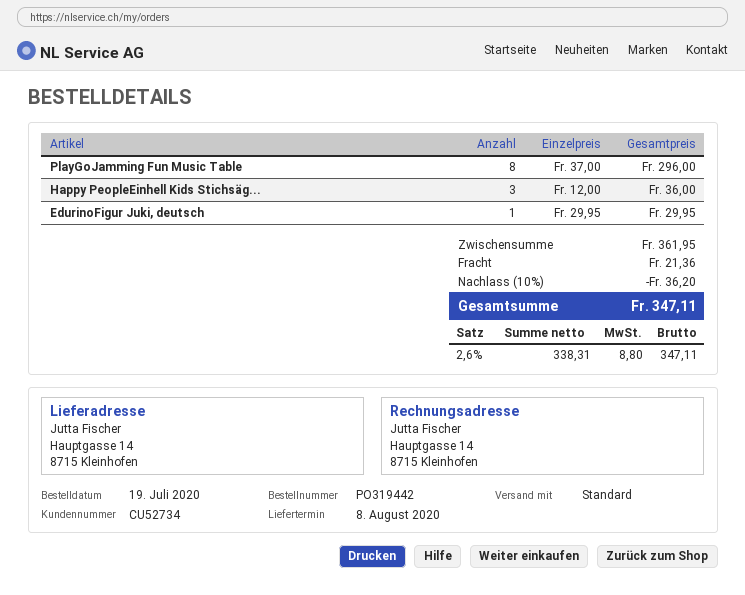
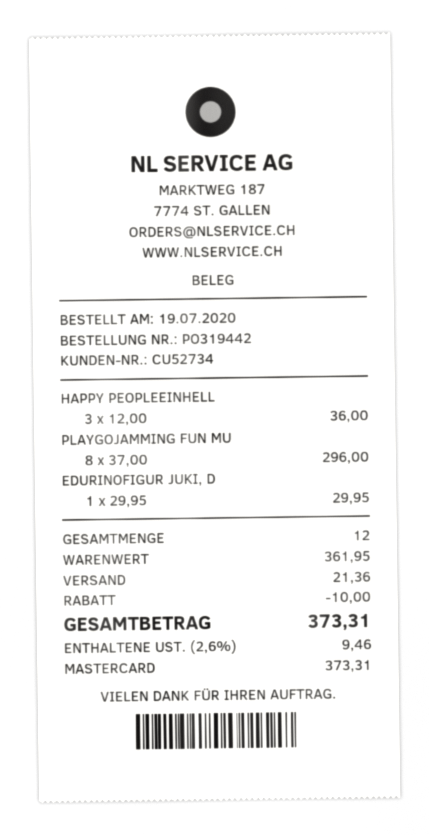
discount: 36.20 -> 10.00
tax: 2.6% = 8.80 -> 2.6% = 9.46
total: 347.11 -> 373.31

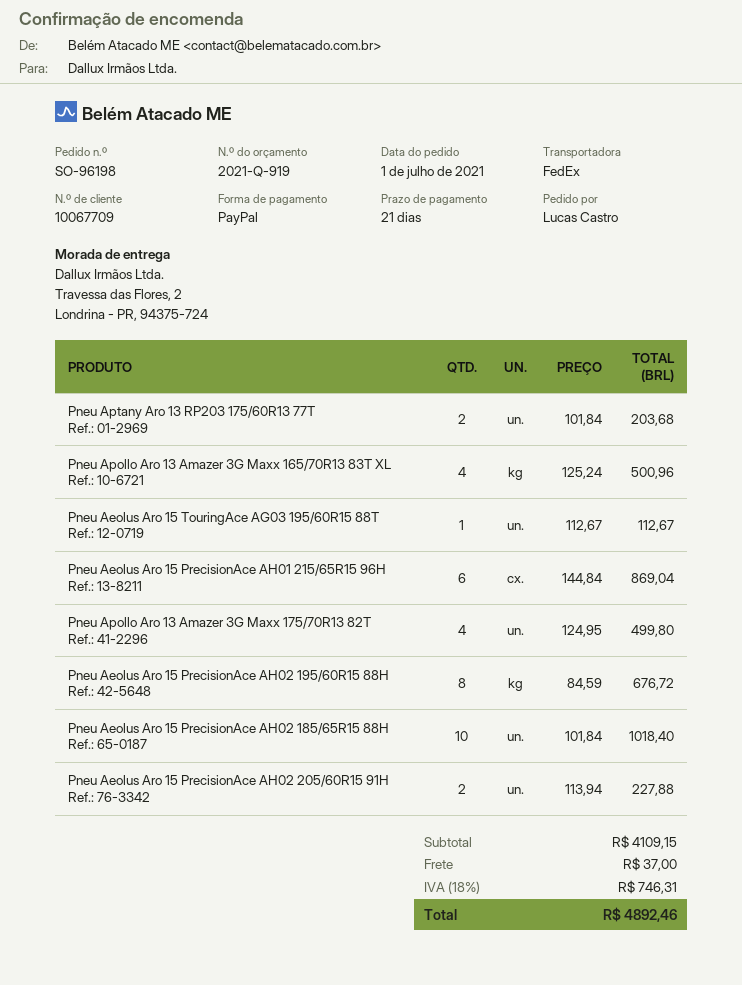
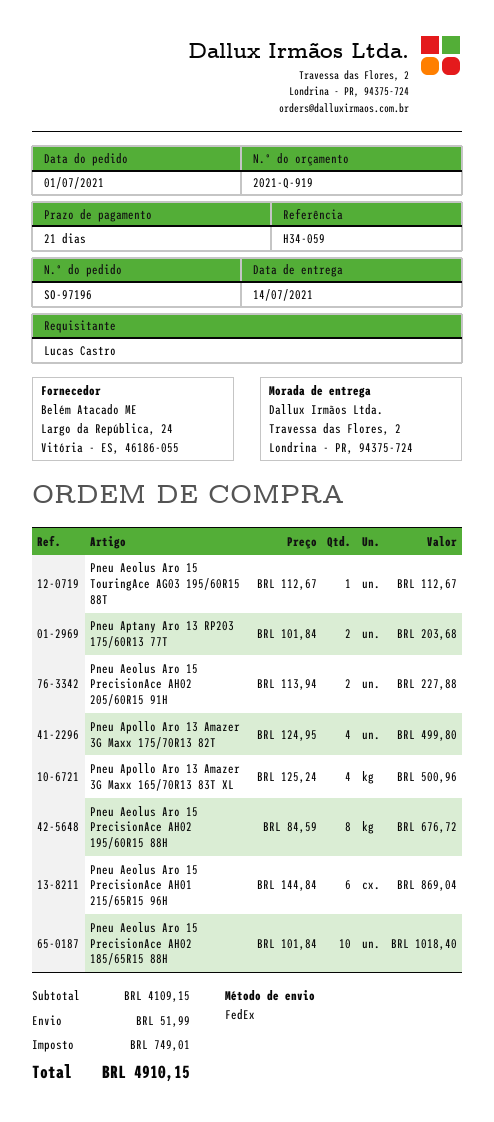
order number: SO-96198 -> SO-97196
shipping: 37.00 -> 51.99
tax: 746.31 -> 749.01
total: 4892.46 -> 4910.15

*-*-*

In the answer, please give only the lines from the line containing "order number: SO-96198 -> SO-97196" through the final line of the data, copied exactly.

order number: SO-96198 -> SO-97196
shipping: 37.00 -> 51.99
tax: 746.31 -> 749.01
total: 4892.46 -> 4910.15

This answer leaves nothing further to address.